» **Records provided**:
■ ■ ■ ■ ■
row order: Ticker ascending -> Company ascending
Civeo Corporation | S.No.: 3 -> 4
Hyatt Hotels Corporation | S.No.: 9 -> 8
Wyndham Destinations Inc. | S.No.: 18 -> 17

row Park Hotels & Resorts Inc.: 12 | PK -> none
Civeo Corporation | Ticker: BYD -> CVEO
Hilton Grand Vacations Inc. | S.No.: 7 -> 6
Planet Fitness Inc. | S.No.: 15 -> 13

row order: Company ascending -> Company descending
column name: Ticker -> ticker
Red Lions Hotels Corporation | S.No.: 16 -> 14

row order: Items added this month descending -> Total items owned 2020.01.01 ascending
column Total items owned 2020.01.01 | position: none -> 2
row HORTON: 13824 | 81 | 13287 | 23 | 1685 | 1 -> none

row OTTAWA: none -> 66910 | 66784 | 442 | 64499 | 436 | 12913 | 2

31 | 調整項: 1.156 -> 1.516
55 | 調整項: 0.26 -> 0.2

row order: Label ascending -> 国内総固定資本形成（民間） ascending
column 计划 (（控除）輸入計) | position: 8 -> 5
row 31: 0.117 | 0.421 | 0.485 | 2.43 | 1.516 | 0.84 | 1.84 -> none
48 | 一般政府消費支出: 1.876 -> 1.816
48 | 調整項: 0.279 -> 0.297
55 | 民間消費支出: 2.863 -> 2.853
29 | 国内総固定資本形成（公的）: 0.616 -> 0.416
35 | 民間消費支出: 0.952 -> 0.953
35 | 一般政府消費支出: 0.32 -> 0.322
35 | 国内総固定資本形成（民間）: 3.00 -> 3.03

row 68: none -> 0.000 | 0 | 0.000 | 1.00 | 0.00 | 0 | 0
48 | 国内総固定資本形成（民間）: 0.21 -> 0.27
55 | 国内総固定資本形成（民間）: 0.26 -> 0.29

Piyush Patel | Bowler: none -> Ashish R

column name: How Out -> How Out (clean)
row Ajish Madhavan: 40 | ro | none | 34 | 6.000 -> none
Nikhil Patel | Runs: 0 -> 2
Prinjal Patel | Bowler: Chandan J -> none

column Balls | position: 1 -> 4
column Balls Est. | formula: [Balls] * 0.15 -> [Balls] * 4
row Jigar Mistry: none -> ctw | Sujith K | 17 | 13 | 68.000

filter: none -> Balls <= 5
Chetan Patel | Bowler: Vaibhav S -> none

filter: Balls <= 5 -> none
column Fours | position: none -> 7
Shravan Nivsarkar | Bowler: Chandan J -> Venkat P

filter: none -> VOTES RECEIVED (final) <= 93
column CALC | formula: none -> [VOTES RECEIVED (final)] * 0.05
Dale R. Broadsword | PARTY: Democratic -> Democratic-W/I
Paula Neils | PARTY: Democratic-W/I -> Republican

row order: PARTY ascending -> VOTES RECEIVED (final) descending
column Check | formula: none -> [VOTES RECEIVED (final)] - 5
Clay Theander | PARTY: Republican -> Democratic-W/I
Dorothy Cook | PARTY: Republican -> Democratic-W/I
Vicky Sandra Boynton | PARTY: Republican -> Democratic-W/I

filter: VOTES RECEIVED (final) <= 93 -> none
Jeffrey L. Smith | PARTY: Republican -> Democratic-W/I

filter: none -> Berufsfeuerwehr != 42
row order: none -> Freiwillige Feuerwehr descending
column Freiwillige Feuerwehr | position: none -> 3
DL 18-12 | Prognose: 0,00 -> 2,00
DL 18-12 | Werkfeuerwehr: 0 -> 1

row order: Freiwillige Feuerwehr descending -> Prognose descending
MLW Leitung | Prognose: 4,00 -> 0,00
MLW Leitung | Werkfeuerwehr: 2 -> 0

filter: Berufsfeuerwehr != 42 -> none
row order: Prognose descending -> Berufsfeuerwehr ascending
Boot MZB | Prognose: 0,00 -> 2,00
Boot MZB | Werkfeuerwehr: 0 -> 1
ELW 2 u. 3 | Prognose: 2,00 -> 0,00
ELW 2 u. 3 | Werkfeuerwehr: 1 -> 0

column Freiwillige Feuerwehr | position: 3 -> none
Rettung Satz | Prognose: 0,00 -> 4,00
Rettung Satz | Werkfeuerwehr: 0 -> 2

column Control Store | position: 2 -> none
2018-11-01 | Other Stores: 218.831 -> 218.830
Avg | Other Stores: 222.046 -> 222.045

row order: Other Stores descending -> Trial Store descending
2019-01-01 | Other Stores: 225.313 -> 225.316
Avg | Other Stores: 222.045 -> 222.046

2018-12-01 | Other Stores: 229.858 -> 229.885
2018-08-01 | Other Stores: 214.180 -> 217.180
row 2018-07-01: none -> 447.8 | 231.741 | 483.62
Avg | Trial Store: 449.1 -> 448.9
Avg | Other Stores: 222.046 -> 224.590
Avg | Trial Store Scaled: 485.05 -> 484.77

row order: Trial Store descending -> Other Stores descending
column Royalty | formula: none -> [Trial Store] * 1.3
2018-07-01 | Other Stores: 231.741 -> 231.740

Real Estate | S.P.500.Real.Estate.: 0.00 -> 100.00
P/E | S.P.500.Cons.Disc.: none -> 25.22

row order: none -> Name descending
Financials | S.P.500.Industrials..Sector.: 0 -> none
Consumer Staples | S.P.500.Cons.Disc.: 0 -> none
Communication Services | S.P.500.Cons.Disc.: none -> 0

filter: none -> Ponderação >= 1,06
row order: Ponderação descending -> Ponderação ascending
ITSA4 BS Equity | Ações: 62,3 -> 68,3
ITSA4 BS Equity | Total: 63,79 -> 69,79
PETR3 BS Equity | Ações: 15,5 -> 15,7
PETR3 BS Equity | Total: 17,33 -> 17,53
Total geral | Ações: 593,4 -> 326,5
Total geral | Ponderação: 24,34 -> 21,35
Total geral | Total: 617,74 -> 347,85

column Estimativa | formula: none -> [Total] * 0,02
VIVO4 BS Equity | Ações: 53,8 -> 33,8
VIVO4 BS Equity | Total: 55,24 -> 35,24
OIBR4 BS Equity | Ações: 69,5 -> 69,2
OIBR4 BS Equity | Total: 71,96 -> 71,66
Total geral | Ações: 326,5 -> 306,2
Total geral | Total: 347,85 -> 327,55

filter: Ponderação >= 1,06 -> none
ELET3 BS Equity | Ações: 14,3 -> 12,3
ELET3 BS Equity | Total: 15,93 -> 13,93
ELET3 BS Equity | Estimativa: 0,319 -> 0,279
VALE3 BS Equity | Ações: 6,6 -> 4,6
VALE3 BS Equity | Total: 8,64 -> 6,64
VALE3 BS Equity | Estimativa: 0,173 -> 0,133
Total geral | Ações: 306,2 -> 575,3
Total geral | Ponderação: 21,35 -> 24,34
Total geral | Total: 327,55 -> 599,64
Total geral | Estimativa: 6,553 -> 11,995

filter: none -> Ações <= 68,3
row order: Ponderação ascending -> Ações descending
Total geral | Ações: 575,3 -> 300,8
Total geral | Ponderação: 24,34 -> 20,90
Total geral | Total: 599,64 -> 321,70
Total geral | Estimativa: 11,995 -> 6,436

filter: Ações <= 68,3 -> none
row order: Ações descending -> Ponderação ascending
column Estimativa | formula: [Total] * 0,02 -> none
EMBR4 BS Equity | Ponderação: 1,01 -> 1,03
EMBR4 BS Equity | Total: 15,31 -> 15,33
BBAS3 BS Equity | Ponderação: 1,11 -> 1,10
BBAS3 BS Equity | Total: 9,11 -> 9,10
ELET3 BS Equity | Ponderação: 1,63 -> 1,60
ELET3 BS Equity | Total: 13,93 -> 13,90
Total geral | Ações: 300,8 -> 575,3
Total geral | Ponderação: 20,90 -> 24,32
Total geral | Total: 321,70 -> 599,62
■ ■ ■ ■ ■
» **Task objective**: Among the records above, extract exactly the lines from the line with "column Freiwillige Feuerwehr | position: 3" to the line with "row order: Trial", both lines included, and leave out the rest.

» **Expected answer**:
column Freiwillige Feuerwehr | position: 3 -> none
Rettung Satz | Prognose: 0,00 -> 4,00
Rettung Satz | Werkfeuerwehr: 0 -> 2

column Control Store | position: 2 -> none
2018-11-01 | Other Stores: 218.831 -> 218.830
Avg | Other Stores: 222.046 -> 222.045

row order: Other Stores descending -> Trial Store descending
2019-01-01 | Other Stores: 225.313 -> 225.316
Avg | Other Stores: 222.045 -> 222.046

2018-12-01 | Other Stores: 229.858 -> 229.885
2018-08-01 | Other Stores: 214.180 -> 217.180
row 2018-07-01: none -> 447.8 | 231.741 | 483.62
Avg | Trial Store: 449.1 -> 448.9
Avg | Other Stores: 222.046 -> 224.590
Avg | Trial Store Scaled: 485.05 -> 484.77

row order: Trial Store descending -> Other Stores descending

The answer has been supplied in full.